When we do that we frequently say: "Let $\epsilon > 0$ be arbitrarily small" Or "Let $\delta$ be an arbitrarily small positive number" or "let $h > 0$". In these cases though, it's important to realize that although we are trying to figure out what happens when these variables get "infinitely small", at no time or value are these numbers anything strange or different. These variables represent actual normal numbers. Just very small ones.

For example, consider this problem: if $f(x) = x^2 + 5,$ what is $\lim_{x\to 5} \frac {f(x) -f(5)}{x-5}$?

Let $|h| > 0$ be arbitrarily small. Then if $x = 5 + h$ we have

$\frac {f(5+h) - f(5)}{(5+h) - 5} = \frac {(25 + 10h + h^2) - 25}{h}= \frac {10h + h^2}{h} = 10 + h$.

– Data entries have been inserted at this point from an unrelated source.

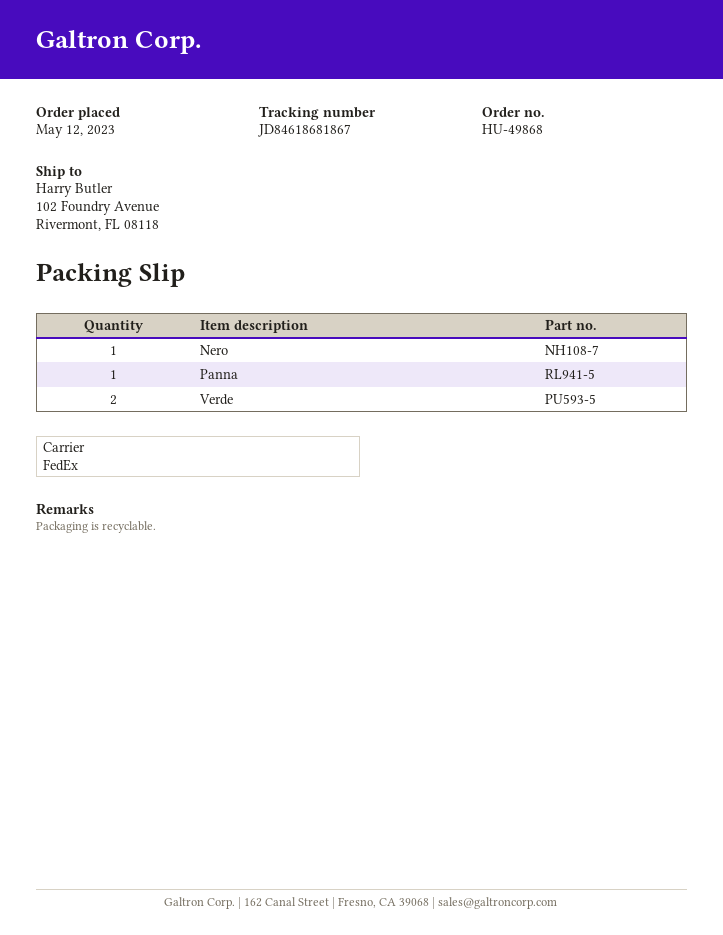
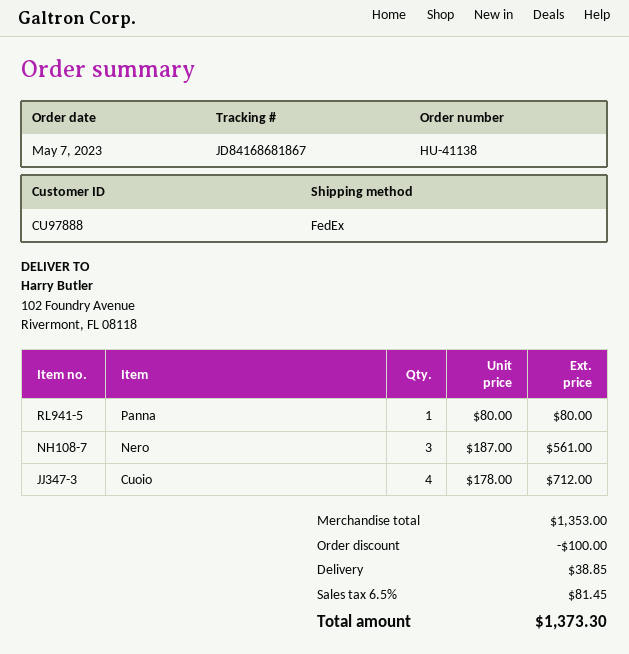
order number: HU-49868 -> HU-41138
order date: 2023-05-12 -> 2023-05-07
tracking number: JD84618681867 -> JD84168681867
Nero: 1 -> 3
Verde: 2 -> none
Cuoio: none -> 4

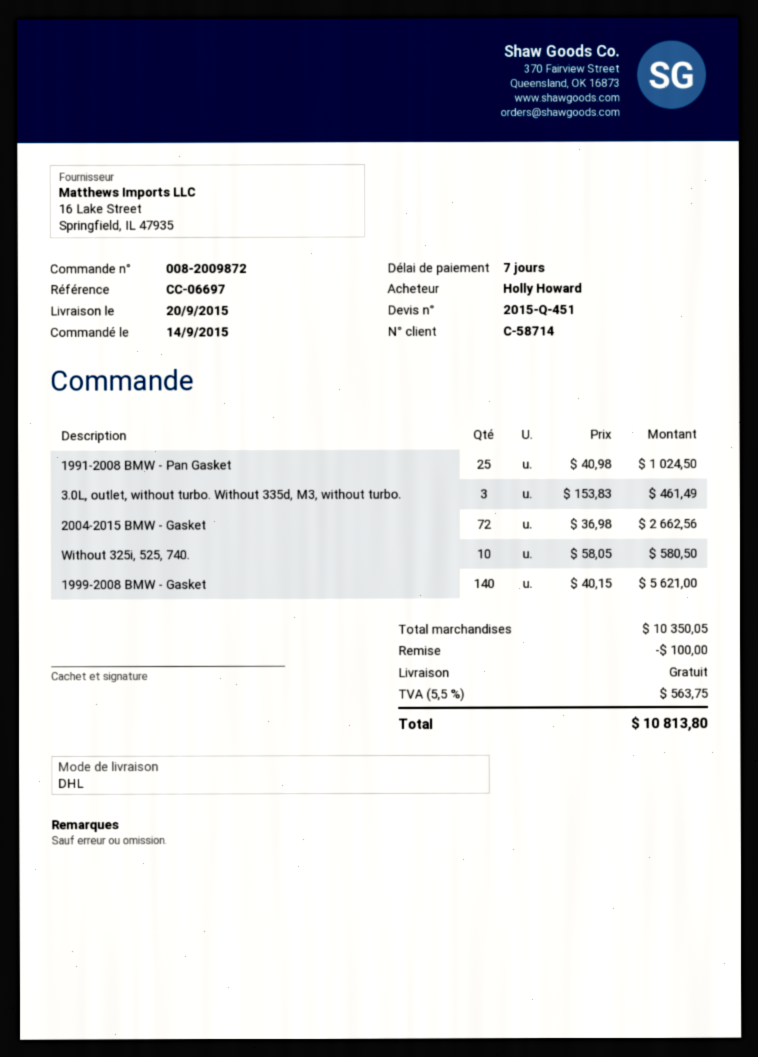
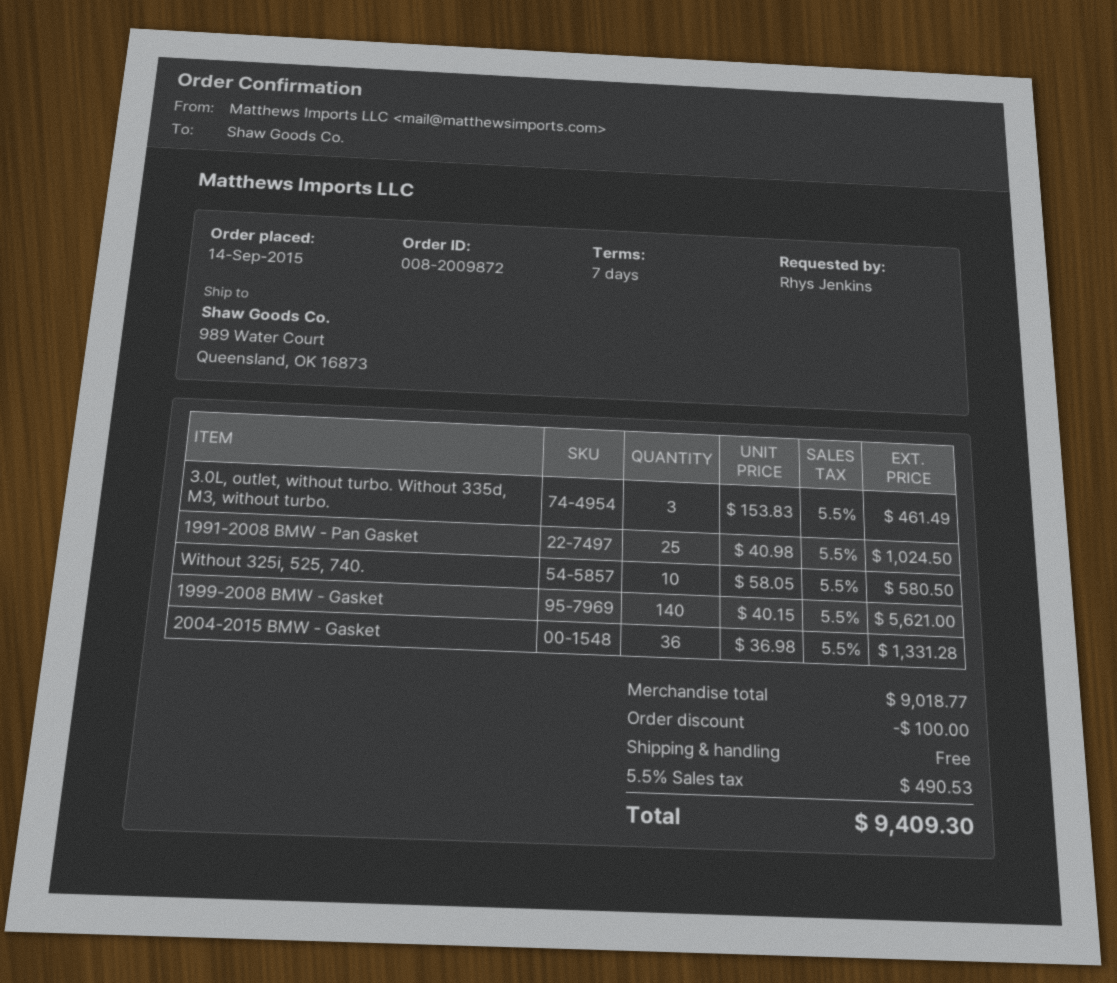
ordered by: Holly Howard -> Rhys Jenkins
2004-2015 BMW - Gasket: 72 x 36.98 = 2662.56 -> 36 x 36.98 = 1331.28
subtotal: 10350.05 -> 9018.77
tax: 5.5% = 563.75 -> 5.5% = 490.53
total: 10813.80 -> 9409.30

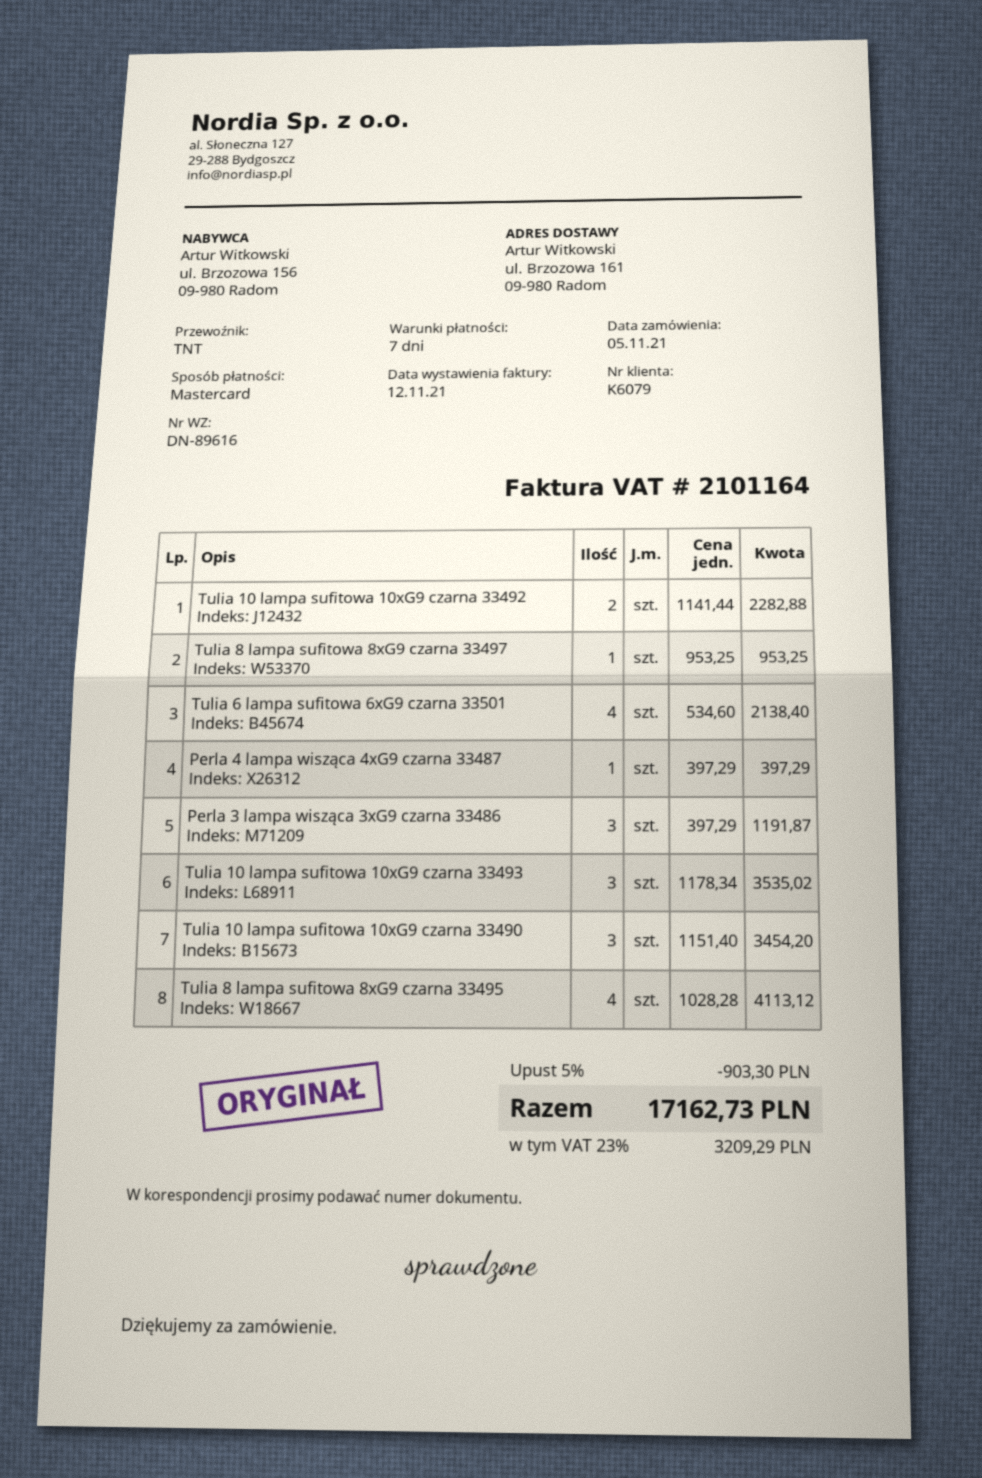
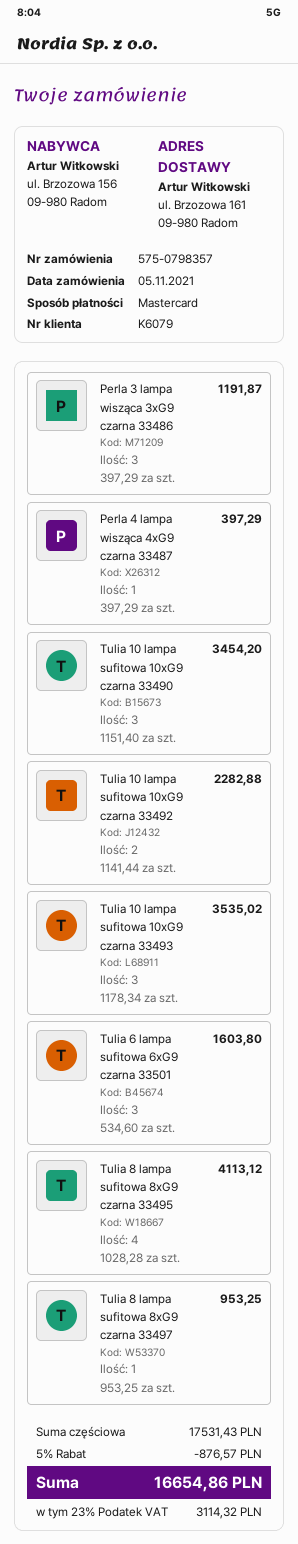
Tulia 6 lampa sufitowa 6xG9 czarna 33501: 4 x 534.60 = 2138.40 -> 3 x 534.60 = 1603.80
discount: 5% = 903.30 -> 5% = 876.57
tax: 23% = 3209.29 -> 23% = 3114.32
total: 17162.73 -> 16654.86

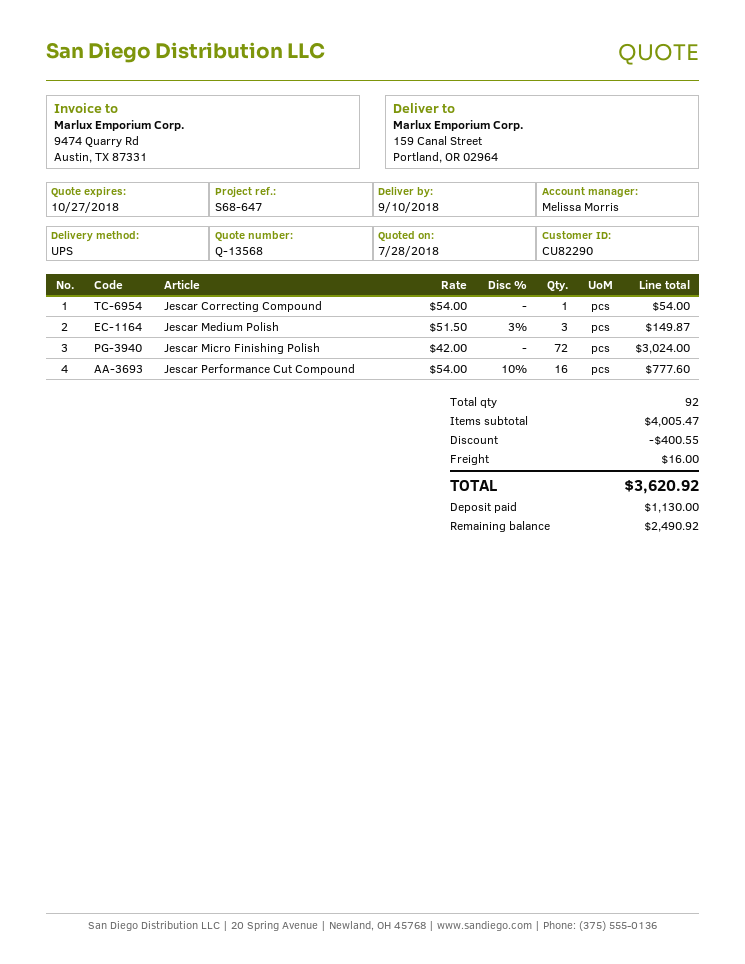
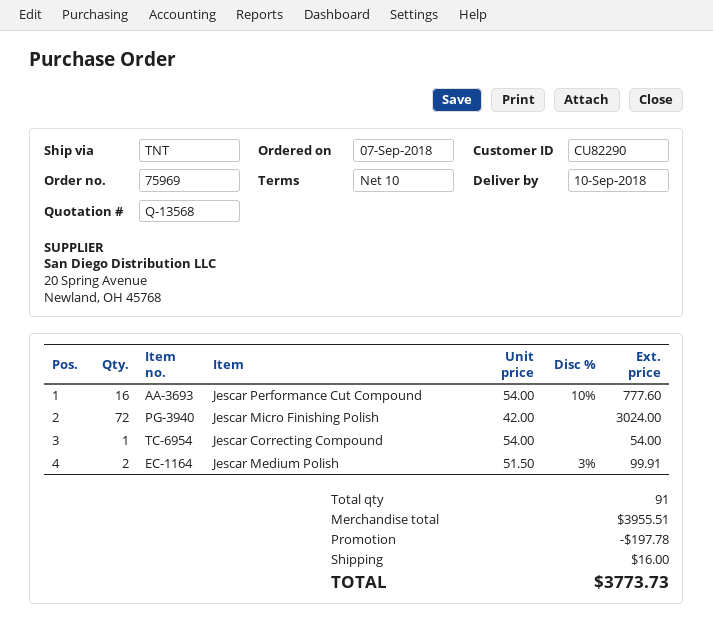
shipping method: UPS -> TNT
Jescar Medium Polish: 3 x 51.50 - 3% = 149.87 -> 2 x 51.50 - 3% = 99.91
total quantity: 92 -> 91
subtotal: 4005.47 -> 3955.51
discount: 400.55 -> 197.78
total: 3620.92 -> 3773.73

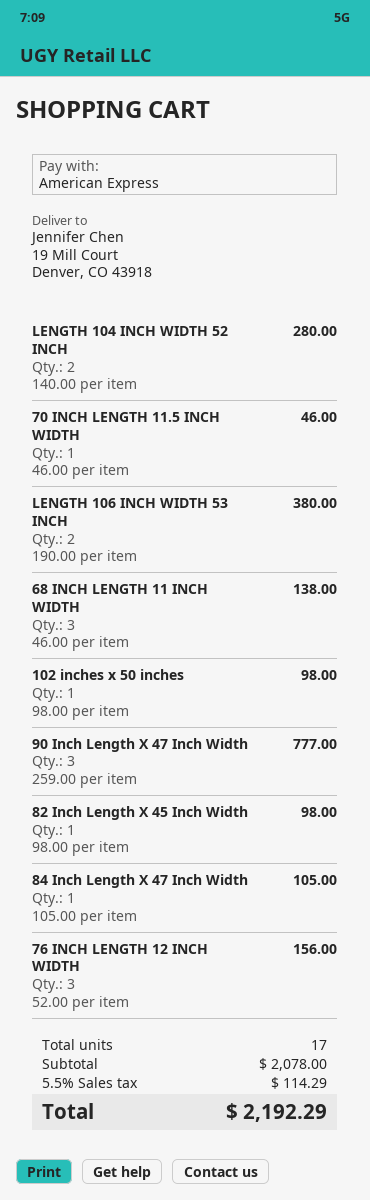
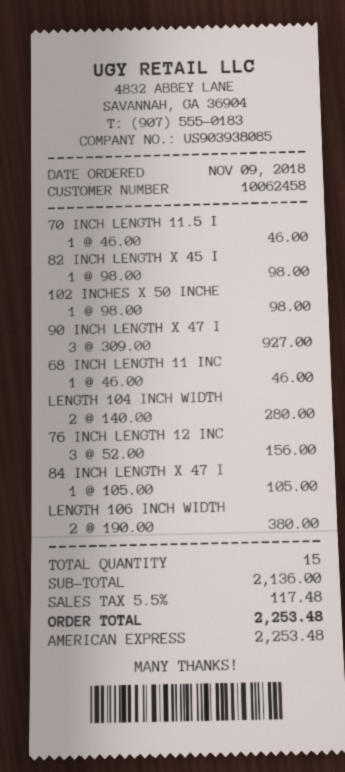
68 INCH LENGTH 11 INCH WIDTH: 3 x 46.00 = 138.00 -> 1 x 46.00 = 46.00
90 Inch Length X 47 Inch Width: 3 x 259.00 = 777.00 -> 3 x 309.00 = 927.00
total quantity: 17 -> 15
subtotal: 2078.00 -> 2136.00
tax: 5.5% = 114.29 -> 5.5% = 117.48
total: 2192.29 -> 2253.48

So $\lim_{x\to 5} \frac {f(x) -f(5)}{x-5}$

$= \lim_{h\to 0} \frac {f(5+h) - f(5)}h $

$ = \lim_{h\to 0}10 + h = 10 + 0 = 10$.

Notice that although $h$ is our "infinitely small" number, it is an actual number.

Also note that if $h$ does actually equal $0$ we do not get $\frac {f(5+h) - f(5)}h = 10$. We get $\frac {f(5+h) - f(5)}h=\frac 00$ is undefined garbage. This only works if $h$ is "arbitrarily small" and we get $\frac {f(5+h)-f(5)}h = 10 + h,$ and as $h$ is "arbitrarily small" this $\to 10$ as $h\to 0$.